Young males who watch Disney films see male characters who are above average in physical ability, like in “Mulan,” “Pocahontas,” and “Beauty and the Beast.” To me, at the beginnings of the films, it seems that the males often think of themselves as more intelligent and more worthwhile than the women in the movies, even though the women are usually the main character or star. In an article discussing the images and portrayal of different genders and races in Disney films, the authors, Mia Adessa Towbin, et al, write that, “(a) Men primarily use physical means to express their emotions or show no emotions, (b) Men are not in control of their sexuality, (c) Men are naturally strong and heroic, (d) Men have non-domestic jobs, and (e) overweight men have negative characteristics (12).” We see examples of these traits all throughout Disney films, which will be given later, under the “Male Stereotypes” section of this Wiki.
It is important to study gender stereotypes and roles in class so that our students recognize these roles and are hopefully able to detach themselves from some of the negative ones. Healthy body image is so important to have in life, but our students are being told that who they are and what they look like isn’t good enough. By exposing the evils of gender stereotyping, we are empowering our students to break free of society’s plans for them and forge their own path in life.
Female Stereotype Examples in Disney
The princesses are possibly the most popular Disney characters besides Mickey and Minnie. They are instantly recognizable to us in terms of their name, dress, story, relationships, etc. When we begin to look closer though, we notice certain similarities between the princesses in terms of physiques and attitudes. In the article by Towbin et al, “Images of Gender, Race, Age, and Sexual Orientation in Disney Feature-Length Animated Films,” the authors grant these four common characteristics to female Disney characters: “(a) A woman’s appearance is valued more than her intellect, (b) Women are helpless and in need of protection, (c) Women are domestic and are likely to marry, and (d) Overweight women are ugly, unpleasant, and unmarried (14).”
We also see many commonalities in terms of body type: the princesses all have long legs and small waists. Their facial features are dainty and feminine.

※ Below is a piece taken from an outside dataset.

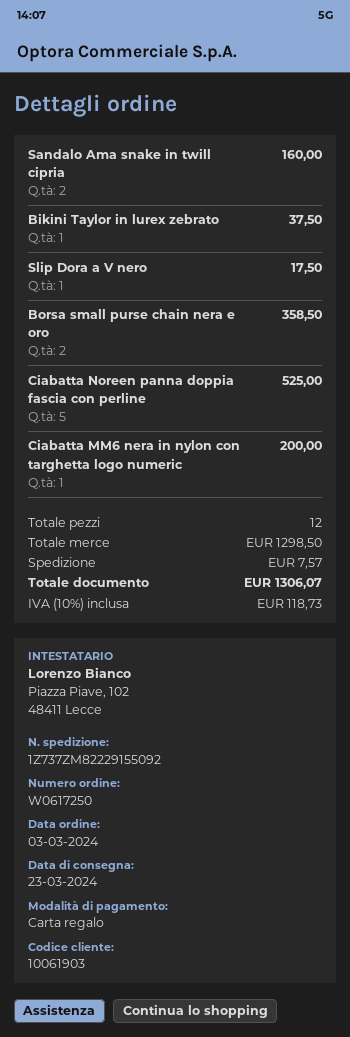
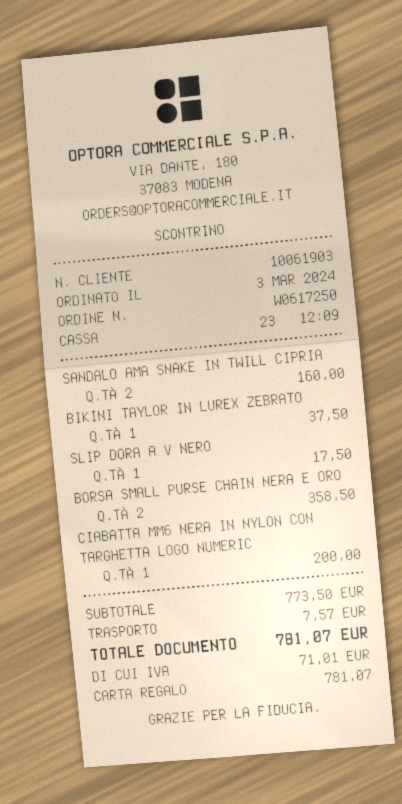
Ciabatta Noreen panna doppia fascia con perline: 5 for 525.00 -> none
subtotal: 1298.50 -> 773.50
tax: 118.73 -> 71.01
total: 1306.07 -> 781.07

They have long hair, flawless skin, and have nice clothes (with the exception of “pre-princess” Cinderella). The princesses are good singers, wealthy, and many of them seem to thoroughly enjoy household chores, such as cleaning. They have seemingly perfect lives and their beauty only helps them advance in life. We often see the princesses posing suggestively or “turning on the charm” to get what they want from men:
Because these images of Princesses are seen as “ideal” and “beautiful” in our society, we begin to see images like this on the internet:
which is obviously distorting reality and the definition of beauty. It is sending a message that small waists, shapely hips, large breasts, and perfect features are beautiful and desired. The above image, then gets distorted further, and we see images like this:
This representation of the Princesses pushed the envelope. In this image, their physiques are exaggerated further, to the point of inappropriateness.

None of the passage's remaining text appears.